You’re not a lady if…
This morning I awoke to some sort of weird ceremony taking place on my bed. Aidan was in our bed, hiding under the covers when her brothers came in. They climbed on the bed, stood there very proud like and yelled a lot. When they stopped yelling they could hear Aidan yelling under the covers. It must have been some sort of top secret “go ahead” yell, because they immediately raised their duplos to the sky and cheered, then began to dance around in circles stepping on their father’s legs. This carried on for some time. I didn’t mind because Ben was the one getting stepped on and it was entertaining to Zoe. It was almost like an additional 15 minutes of sleep.

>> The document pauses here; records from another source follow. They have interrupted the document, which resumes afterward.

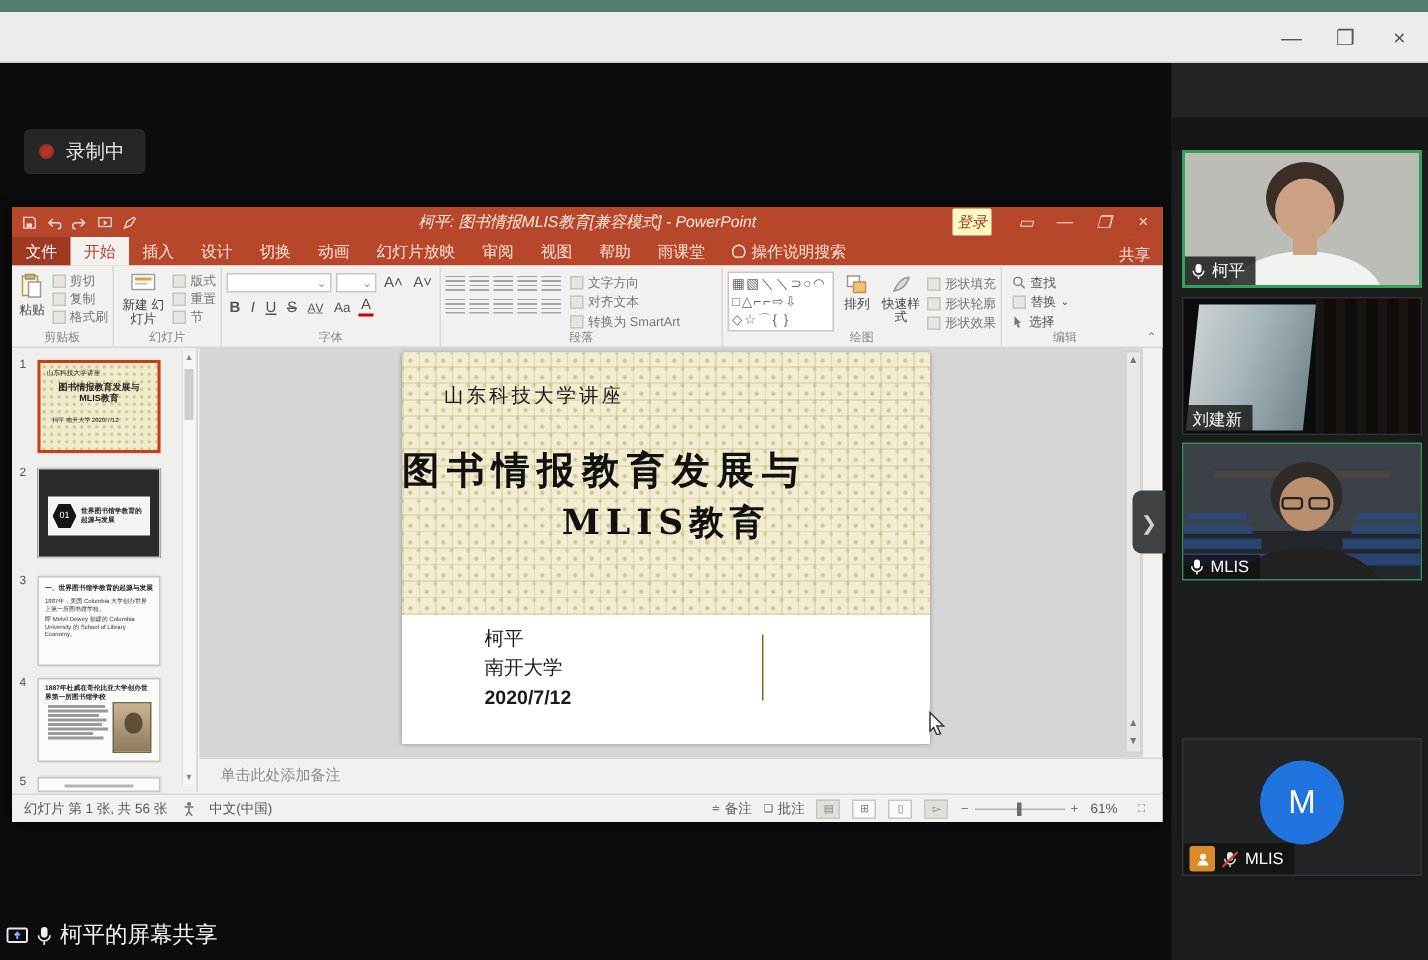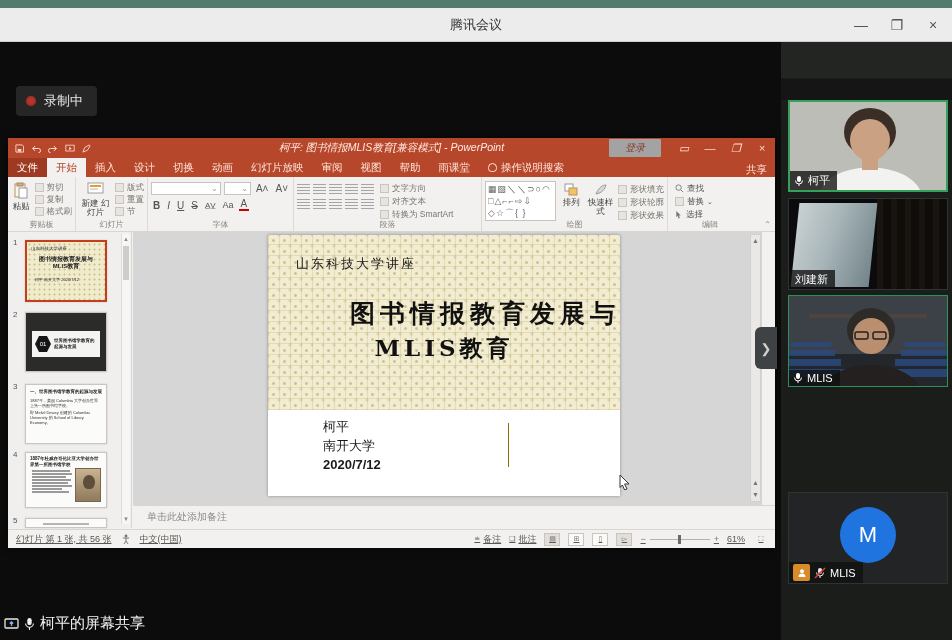--- a/index.html
+++ b/index.html
@@ -137,7 +137,6 @@
 
   <div class="top-strip"></div>
   <div class="meet-titlebar">
-    <div class="meet-title">腾讯会议</div>
     <div class="win-controls">
       <div class="win-btn">—</div>
       <div class="win-btn">❐</div>

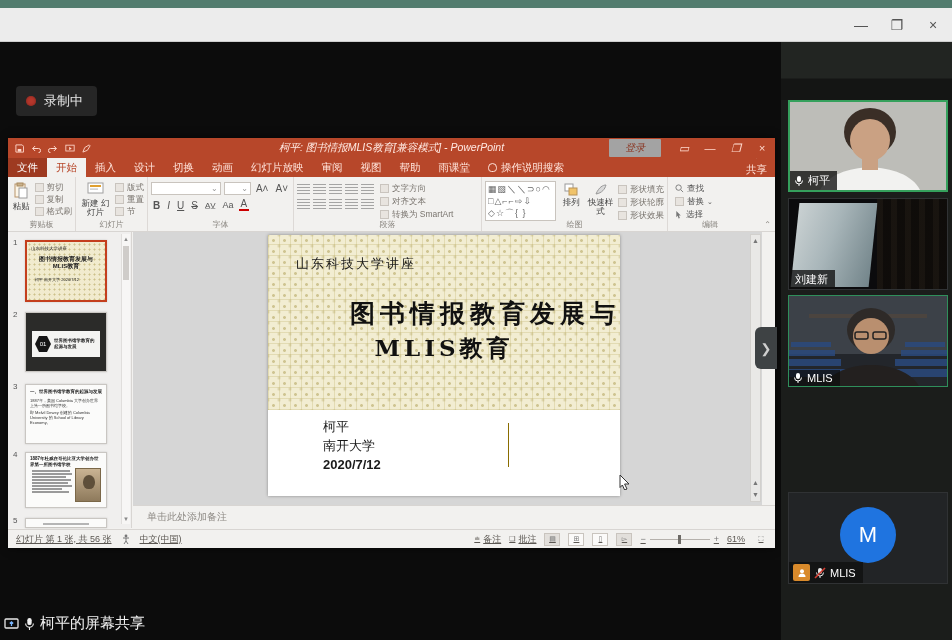--- a/index.html
+++ b/index.html
@@ -30,7 +30,7 @@
   .qat svg { display:block; }
   .ppt-title { position:absolute; left:0; right:0; text-align:center; font-size:10.5px; color:#ffe9e2; pointer-events:none; }
   .ppt-tb-right { position:absolute; right:0; top:0; height:20px; display:flex; align-items:center; gap:0; }
-  .login-btn { background:#a3a3a3; color:#8a3420; font-size:10px; padding:2px 16px; border-radius:1px; margin-right:10px;margin-left:20px; }
+  .login-btn { background:#fef9c3; color:#8a3420; font-size:10px; padding:2px 3px; border-radius:1px; margin-right:10px;margin-left:20px; }
   .ppt-winbtn { width:26px; text-align:center; font-size:11px; color:#ffd9cd; }
 
   .ppt-tabs { position:absolute; left:0; top:20px; width:100%; height:19px; background:#b7472a; display:flex; align-items:stretch; font-size:10.5px; color:#ffe3da; }

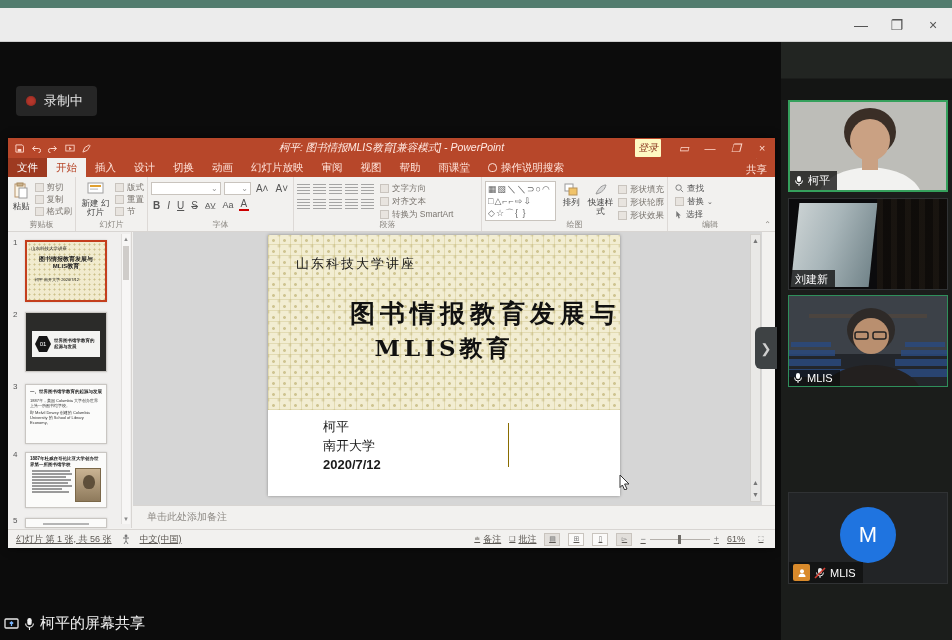--- a/index.html
+++ b/index.html
@@ -86,7 +86,7 @@
       background-size:11px 11px, 11px 11px, auto, auto;
       background-position:0 0, 5.5px 5.5px, 0 0, 0 0; }
   .slide-venue { position:absolute; left:28px; top:20px; font-family:"DejaVu Serif", serif; font-size:13px; color:#1a1a1a; letter-spacing:2px; }
-  .slide-title { position:absolute; left:0; right:0; top:62px; text-align:right; font-family:"DejaVu Serif", serif; font-weight:bold; font-size:25px; color:#111; letter-spacing:5px; }
+  .slide-title { position:absolute; left:0; right:0; top:62px; text-align:left; font-family:"DejaVu Serif", serif; font-weight:bold; font-size:25px; color:#111; letter-spacing:5px; }
   .slide-title2 { position:absolute; left:0; right:0; top:98px; text-align:center; font-family:"DejaVu Serif", serif; font-weight:bold; font-size:23px; color:#111; letter-spacing:4px; }
   .slide-meta { position:absolute; left:55px; top:183px; font-family:"DejaVu Serif", serif; font-size:13px; color:#1a1a1a; line-height:1.45; }
   .slide-meta .date { font-weight:bold; font-family:"Liberation Sans", sans-serif; }

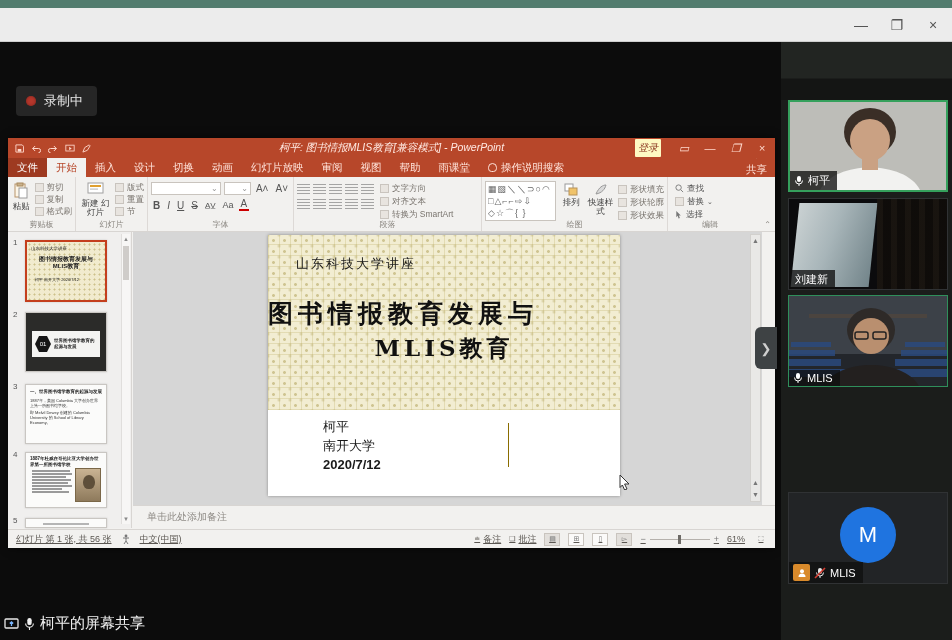--- a/index.html
+++ b/index.html
@@ -100,7 +100,7 @@
   .notes-pane { position:absolute; left:125px; top:273px; width:642px; height:23px; background:#f2f1ef; border-top:1px solid #d8d5d2; display:flex; align-items:center; }
   .notes-text { font-size:10px; color:#8f8b86; padding-left:14px; }
 
-  .statusbar { position:absolute; left:0; bottom:0; width:100%; height:19px; background:#f2f1ef; border-top:1px solid #d8d5d2; display:flex; align-items:center; font-size:9px; color:#5a5651;text-decoration:underline; }
+  .statusbar { position:absolute; left:0; bottom:0; width:100%; height:19px; background:#f2f1ef; border-top:1px solid #d8d5d2; display:flex; align-items:center; font-size:9px; color:#5a5651; }
   .statusbar .left { display:flex; align-items:center; gap:10px; padding-left:8px; }
   .statusbar .right { margin-left:auto; display:flex; align-items:center; gap:8px; padding-right:6px; }
   .viewbtn { width:16px; height:13px; border:1px solid #c9c4be; background:#fbfaf9; display:flex; align-items:center; justify-content:center; font-size:7px; color:#777; }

Ben had to be at work at 11:30 today, so we didn’t go to church and I ran out early to get the grocery shopping done. I made the mistake of saying “you guys” in Wal-Mart instead of the traditional, “y’all.” The lady looked at me confused, like she couldn’t understand what I was talking about. The same way my family looks at me, when I talk.
And listen to me, please. If you are a southerner and a lady, I don’t want to see a bumper sticker on your car that says; S.L.U.T.S. Southern Ladies Under Ton of Stress. If you have one of these on your car, you may find me in the parking lot one day, with a scraper and some finger nail polish remover, removing that ridiculous sticker. You’ve been warned.